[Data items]

·····

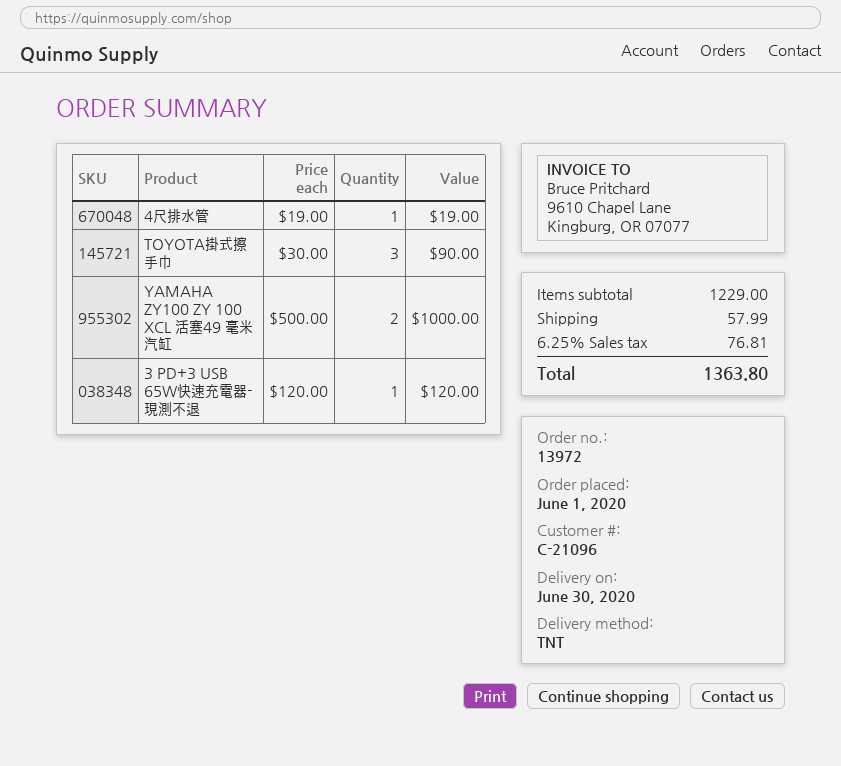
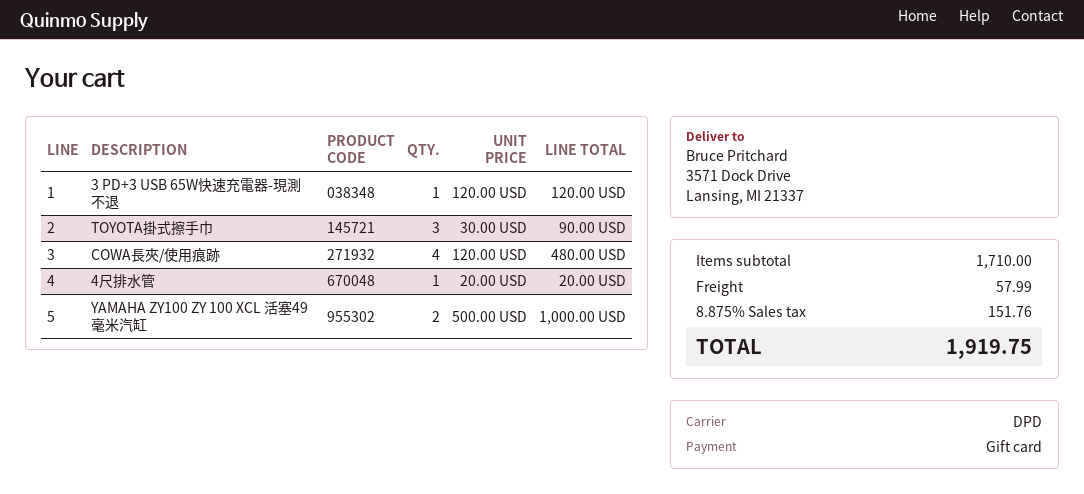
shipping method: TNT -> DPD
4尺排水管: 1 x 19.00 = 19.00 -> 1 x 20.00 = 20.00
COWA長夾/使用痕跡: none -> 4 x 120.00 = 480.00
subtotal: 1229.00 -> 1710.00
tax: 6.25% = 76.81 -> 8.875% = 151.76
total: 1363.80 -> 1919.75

·····

Problem description | Please transcribe exactly the line containing "subtotal: 1229.00 -> 1710.00" and every line after it through the end of the records, and nothing else.

The completed task |
subtotal: 1229.00 -> 1710.00
tax: 6.25% = 76.81 -> 8.875% = 151.76
total: 1363.80 -> 1919.75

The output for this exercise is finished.